--- Extracted records ---

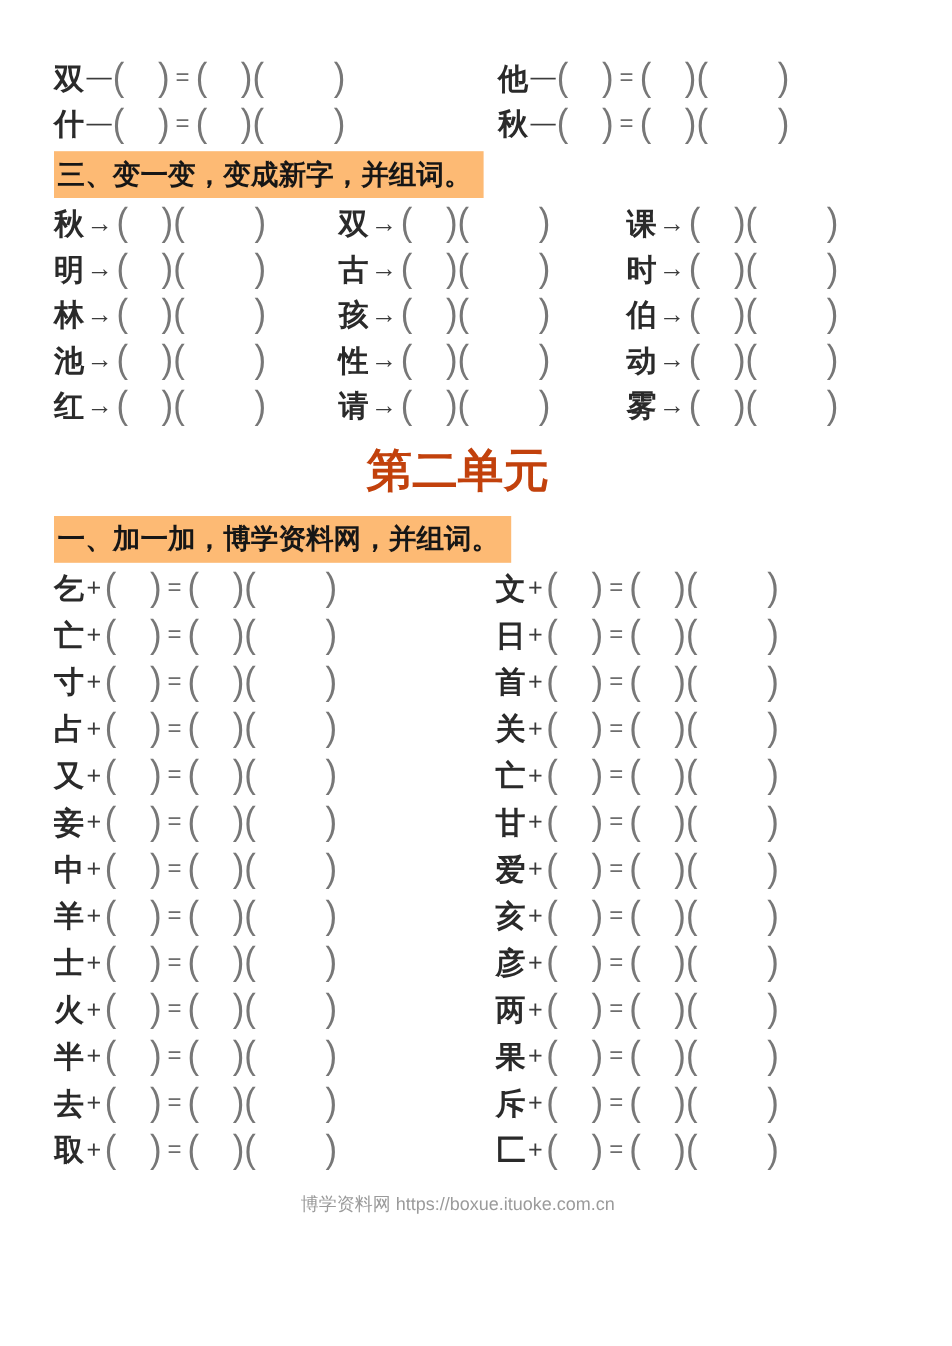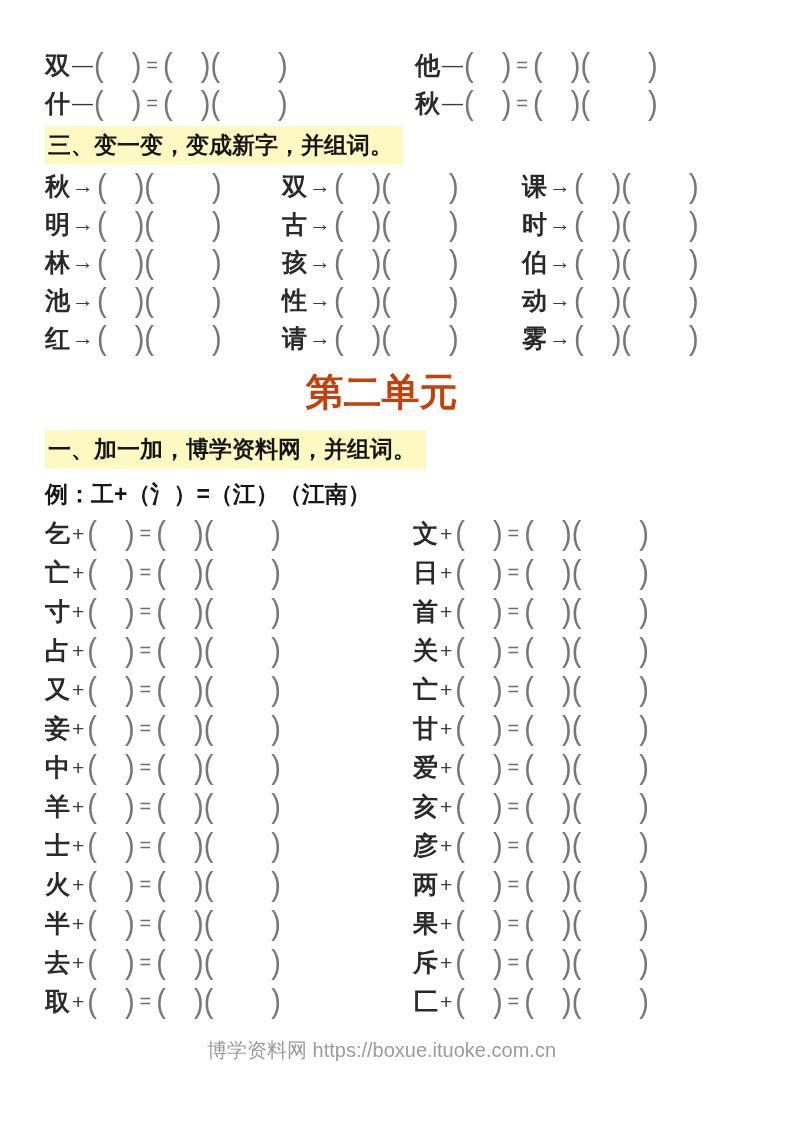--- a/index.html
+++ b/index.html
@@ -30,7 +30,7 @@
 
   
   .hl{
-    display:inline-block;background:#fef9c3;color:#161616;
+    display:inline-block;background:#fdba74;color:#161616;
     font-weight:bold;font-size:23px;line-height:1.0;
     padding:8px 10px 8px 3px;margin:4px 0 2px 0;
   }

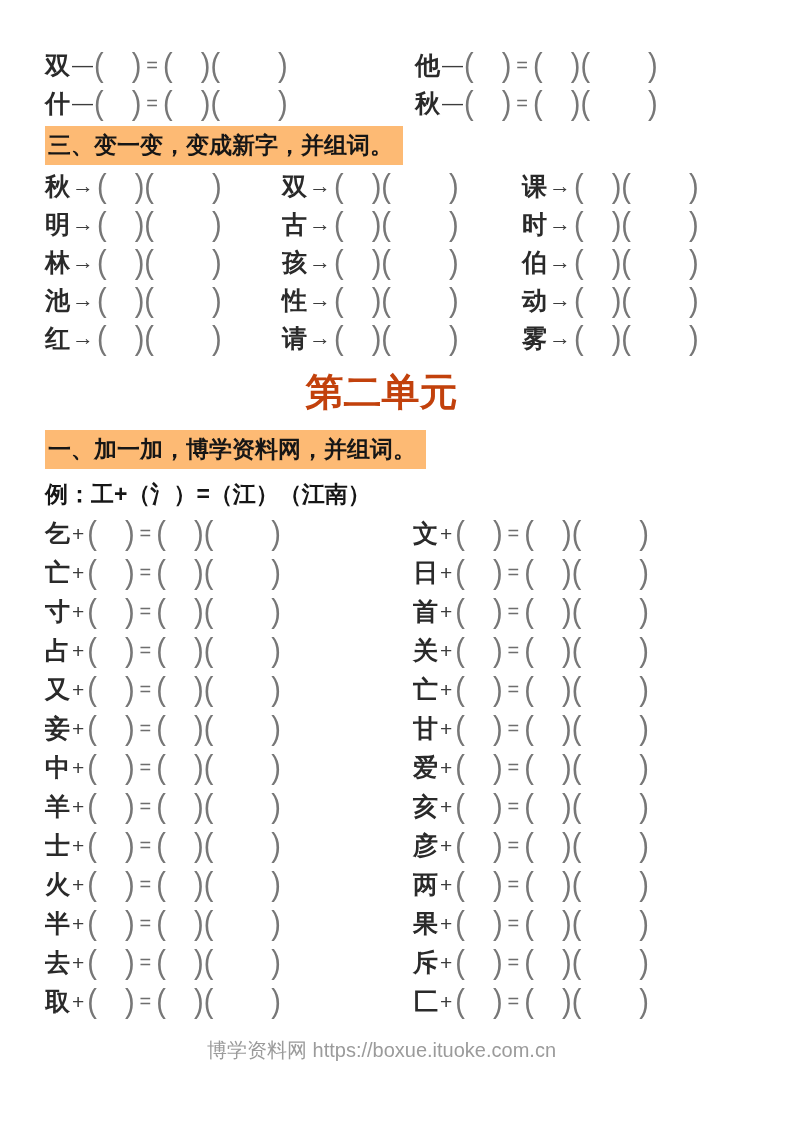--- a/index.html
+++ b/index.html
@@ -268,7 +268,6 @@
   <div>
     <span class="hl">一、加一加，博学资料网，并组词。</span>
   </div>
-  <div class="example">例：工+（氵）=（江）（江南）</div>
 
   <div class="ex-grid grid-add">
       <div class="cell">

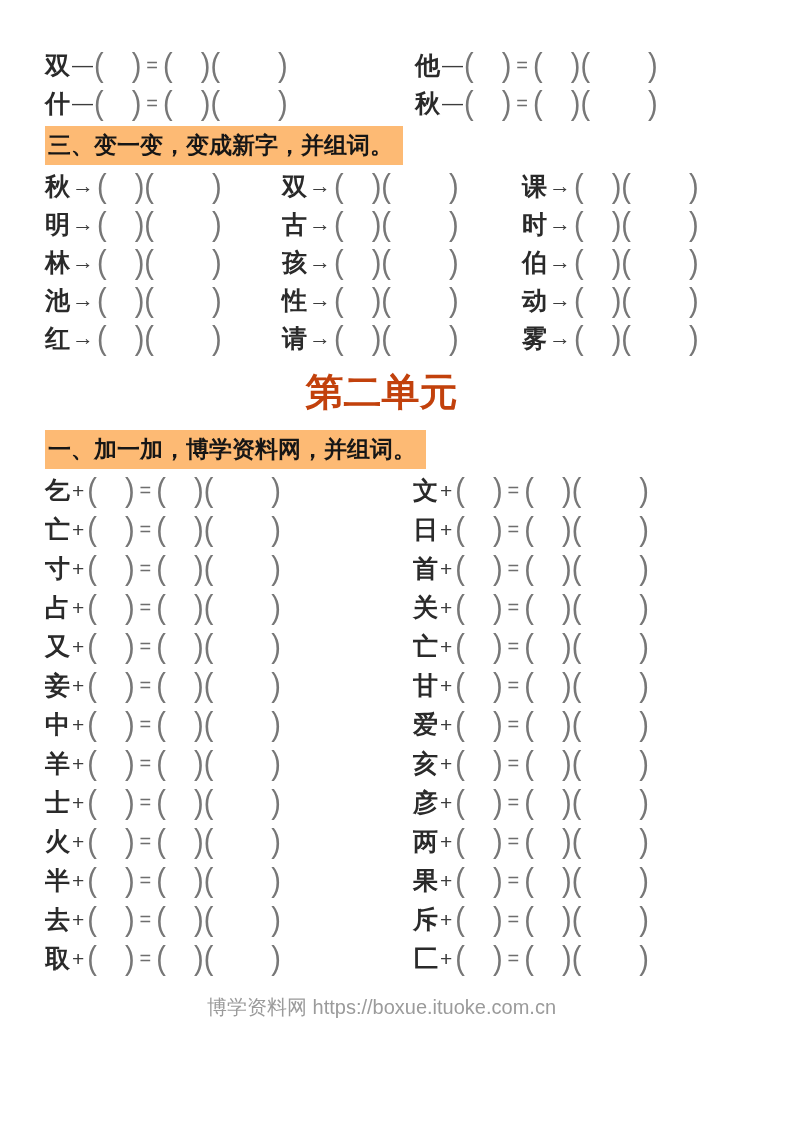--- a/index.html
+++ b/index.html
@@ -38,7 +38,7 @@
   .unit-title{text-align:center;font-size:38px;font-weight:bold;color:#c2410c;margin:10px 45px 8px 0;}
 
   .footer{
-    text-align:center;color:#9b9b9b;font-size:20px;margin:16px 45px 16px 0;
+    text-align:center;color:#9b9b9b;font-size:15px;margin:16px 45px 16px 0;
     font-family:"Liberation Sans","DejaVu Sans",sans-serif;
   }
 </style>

---

[Task prompt]:
Scan the entries above and copy each line where "inline" occurs.

[Your response]:
-    display:inline-block;background:#fef9c3;color:#161616;
+    display:inline-block;background:#fdba74;color:#161616;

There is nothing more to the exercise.